The nosology for eating disorders, despite having been extensively revised over time, may not capture the natural clustering of eating-related pathology as it occurs in general population samples.


Detailed information about anorectic and bulimic behaviors was assessed through personal interviews of 2,163 Caucasian female twins from a population-based registry. Latent class analysis was applied to nine eating disorder symptoms to develop an empirically based typology. Demographic, comorbidity, personality, and co-twin diagnosis data were used to validate the resultant classes.


A six-class solution provided the best fit. One class displayed distorted eating attitudes without low body weight.

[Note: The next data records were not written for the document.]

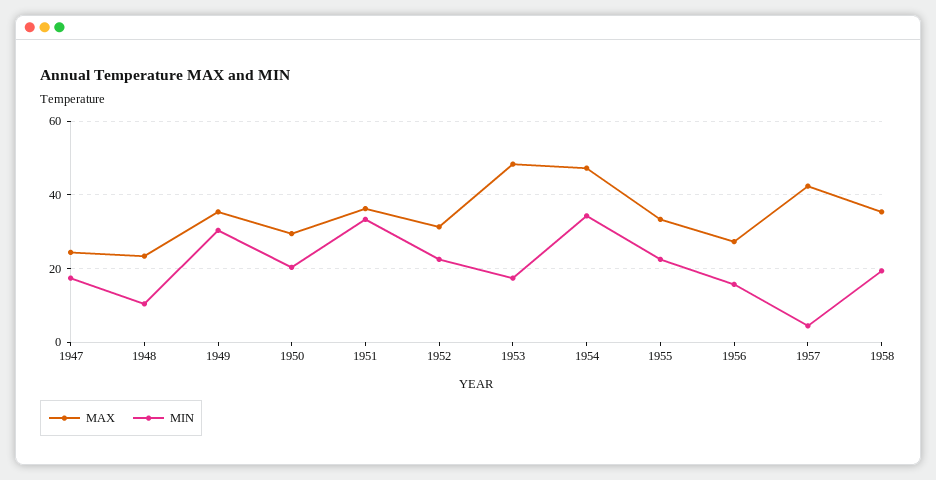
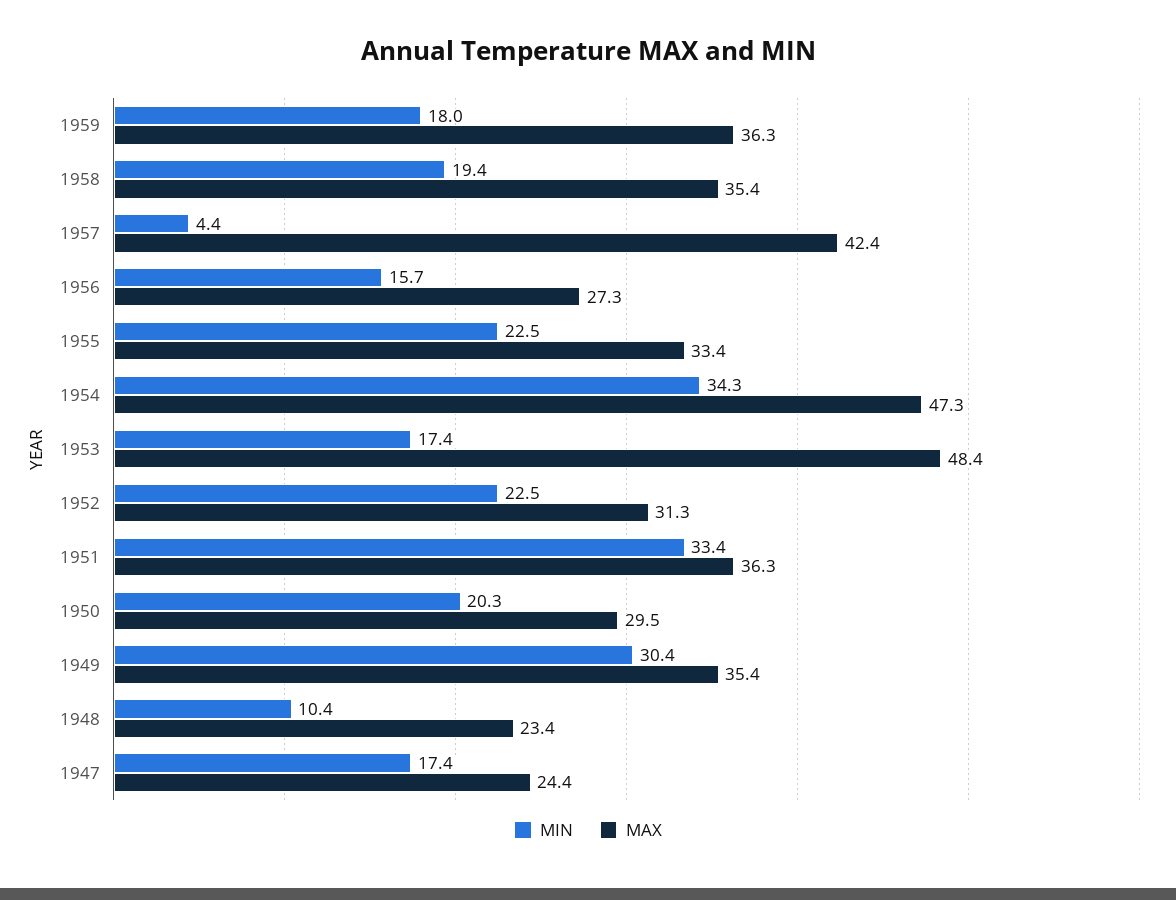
MIN, 1959: none -> 18
MAX, 1959: none -> 36.3

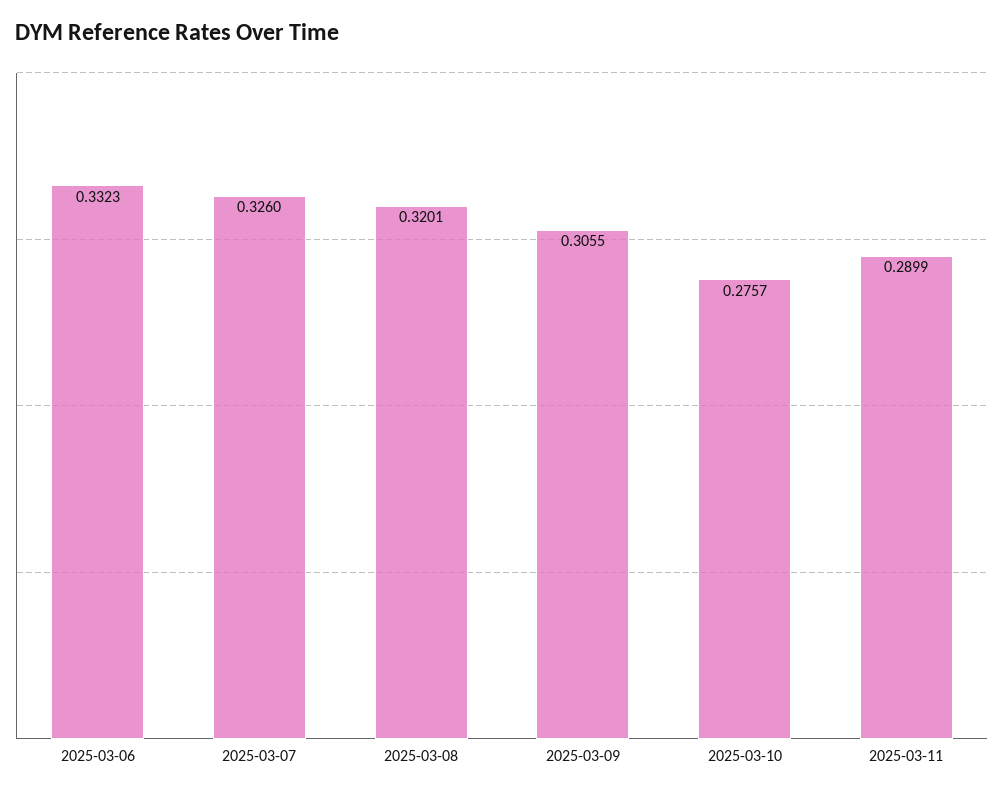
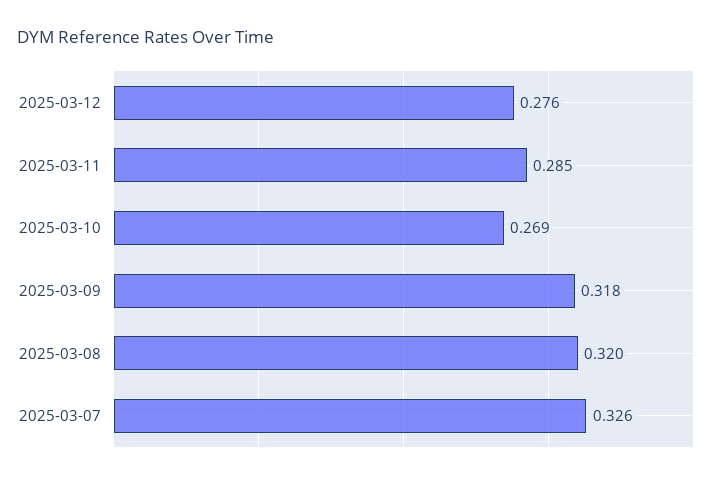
2025-03-06: 0.3323 -> none
2025-03-09: 0.3055 -> 0.318
2025-03-10: 0.2757 -> 0.269
2025-03-11: 0.2899 -> 0.285
2025-03-12: none -> 0.276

Two classes demonstrated low weight without the psychological features of eating disorders. Three classes broadly resembled the DSM-IV classifications of anorexia nervosa, bulimia nervosa, and binge-eating disorder. For all classes, and especially for the three that reflected current diagnoses of eating disorders, monozygotic twins resembled one another much more in terms of class membership than did dizygotic twins.


The authors found within a community sample, and through an empirical method, classes of eating-related pathology that broadly resembled the current classifications of anorexia nervosa, bulimia nervosa, and binge-eating disorder. Additional classes were marked by either the psychological features of eating disorders or low body weight. Individuals in the three eating-disorder classes had similar personality profiles but displayed differences in symptom expression and co-twin risk for anorexia nervosa, bulimia nervosa, and obesity.